OpenBLAS icon indicating copy to clipboard operation
OpenBLAS copied to clipboard

Error handling is poor

Open larsmans opened this issue 12 years ago • 10 comments

Error handling in OpenBLAS is currently poor and inconsistent. Some routines, such as gemm_driver, call exit when memory cannot be allocated; that's a no-no for library code. Other routines are even worse: they fail to check whether memory has been allocated and just continue, causing segfaults. Error messages may be printed, but sometimes to go to stdout, sometimes to stderr.

Apple's BLAS has a SetBLASParamErrorProc function that allows installing a custom error handler. Implementing this API in OpenBLAS might be a good idea.

larsmans avatar Sep 05 '13 13:09 larsmans

Thank you for the suggestion.

xianyi avatar Sep 05 '13 15:09 xianyi

I tried fixing some unchecked malloc calls, but I got stuck in the code as most functions are just declared CNAME and the name is generated by the build system. Any hints on how to find out which function is which? (This was specifically in the threaded L3 BLAS code.)

larsmans avatar Sep 05 '13 15:09 larsmans

In Makefile.system -DCNAME=$(*F)

For example, interface/gemm.c

In interface/Makefile,

cblas_sgemm.$(SUFFIX) cblas_sgemm.$(PSUFFIX) : gemm.c ../param.h                   
        $(CC) -DCBLAS -c $(CFLAGS) $< -o $(@F) 

CNAME=cblas_sgemm

Xianyi

xianyi avatar Sep 05 '13 15:09 xianyi

I got OpenBLAS: malloc failed in gemm_driver when using 80 threads. What is the maximum number of threads I can use without running into these malloc issues?

Vilin97 avatar Oct 20 '23 18:10 Vilin97

Strange - what is your hardware, and how much memory do you have ? The job array in the gemm driver is only on the order of 20 bytes per thread, and I do not recall this ever having been an issue

martin-frbg avatar Oct 20 '23 20:10 martin-frbg

This is my hardware (it's a cluster in a university).
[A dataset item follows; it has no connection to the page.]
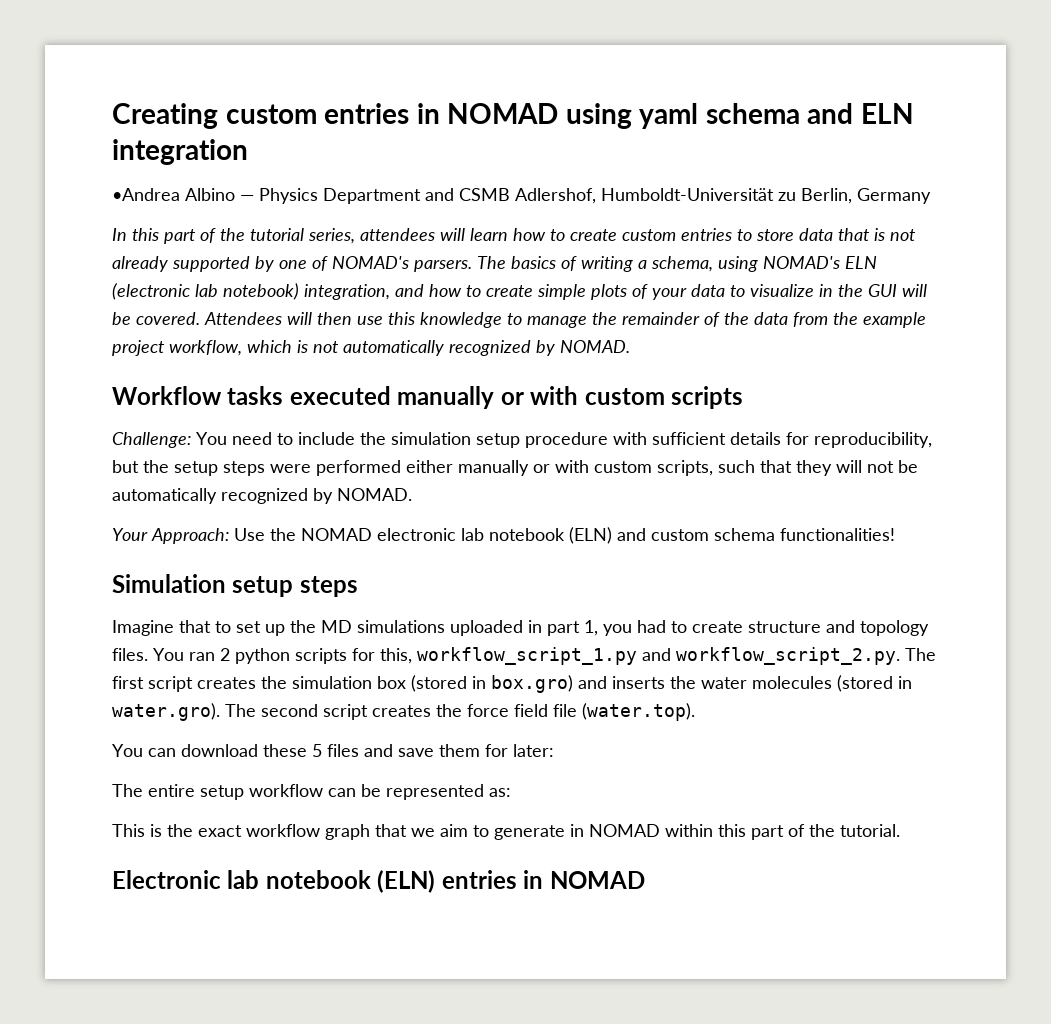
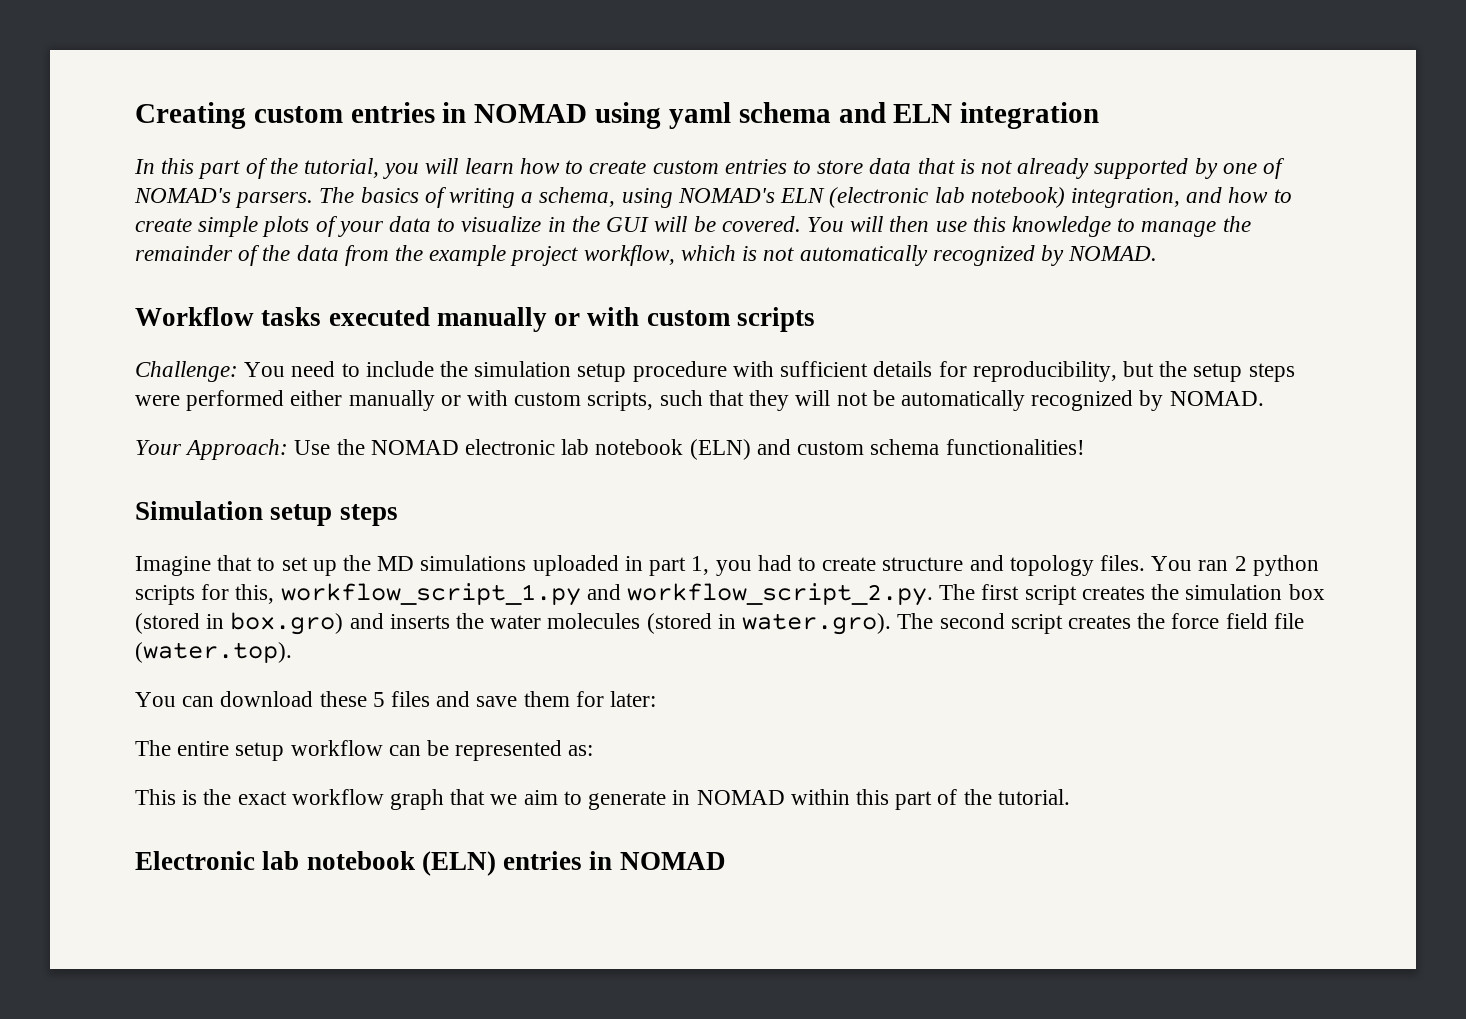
- •Andrea Albino — Physics Department and CSMB Adlershof, Humboldt-Universität zu Berlin, Germany
- In this part of the tutorial series, attendees will learn how to create custom entries to store data that is not already supported by one of NOMAD's parsers.
+ In this part of the tutorial, you will learn how to create custom entries to store data that is not already supported by one of NOMAD's parsers.
- Attendees will then use this knowledge to manage the remainder of the data from the example project workflow, which is not automatically recognized by NOMAD.
+ You will then use this knowledge to manage the remainder of the data from the example project workflow, which is not automatically recognized by NOMAD.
Type: Silicon Mechanics Rackform R2504.V6 OS: Linux Ubuntu 18.04 LTS Processor: x2 20-core Intel(R) Xeon(R) CPU E5-2698 v4 @ 2.20GHz RAM: 512 GB RAM

Vilin97 avatar Oct 25 '23 00:10 Vilin97

hmm, that hardware looks normal enough (though I'm not sure if I have something similar enough to reproduce the problem). Does it happen with a reasonably recent OpenBLAS, and with some publicly available source ?

martin-frbg avatar Oct 25 '23 02:10 martin-frbg

I use Julia 1.9 with Flux 0.14.6. I don't actually know what my version of OpenBLAS is. I don't have a MWE because I have only gotten this error once, so I have not made a MWE but the code I was running was training a deep NN, if that helps at all.

Vilin97 avatar Oct 30 '23 22:10 Vilin97

I do not know Flux, but both version numbers appear to be current so I'm assuming your OpenBLAS is too. Best I could do at this point is have the error message write exactly how much memory it was trying to allocate at that point - but it cannot have been much, and I see no practical way for continuing with the GEMM call once it happens. The vast majority of OpenBLAS' memory requirement is in the memory buffer, sized at build time according to the maximum number of threads supported by that build. Would it be possible that your ML code itself was running in parallel, and making concurrent calls into OpenBLAS at the time (so effectively N*80 threads) ?

martin-frbg avatar Oct 31 '23 08:10 martin-frbg

I really doubt that. When I set the number of threads to 8 (I have not tried a higher number) I do not get this error. I will report here if I see this error again.

Vilin97 avatar Nov 02 '23 05:11 Vilin97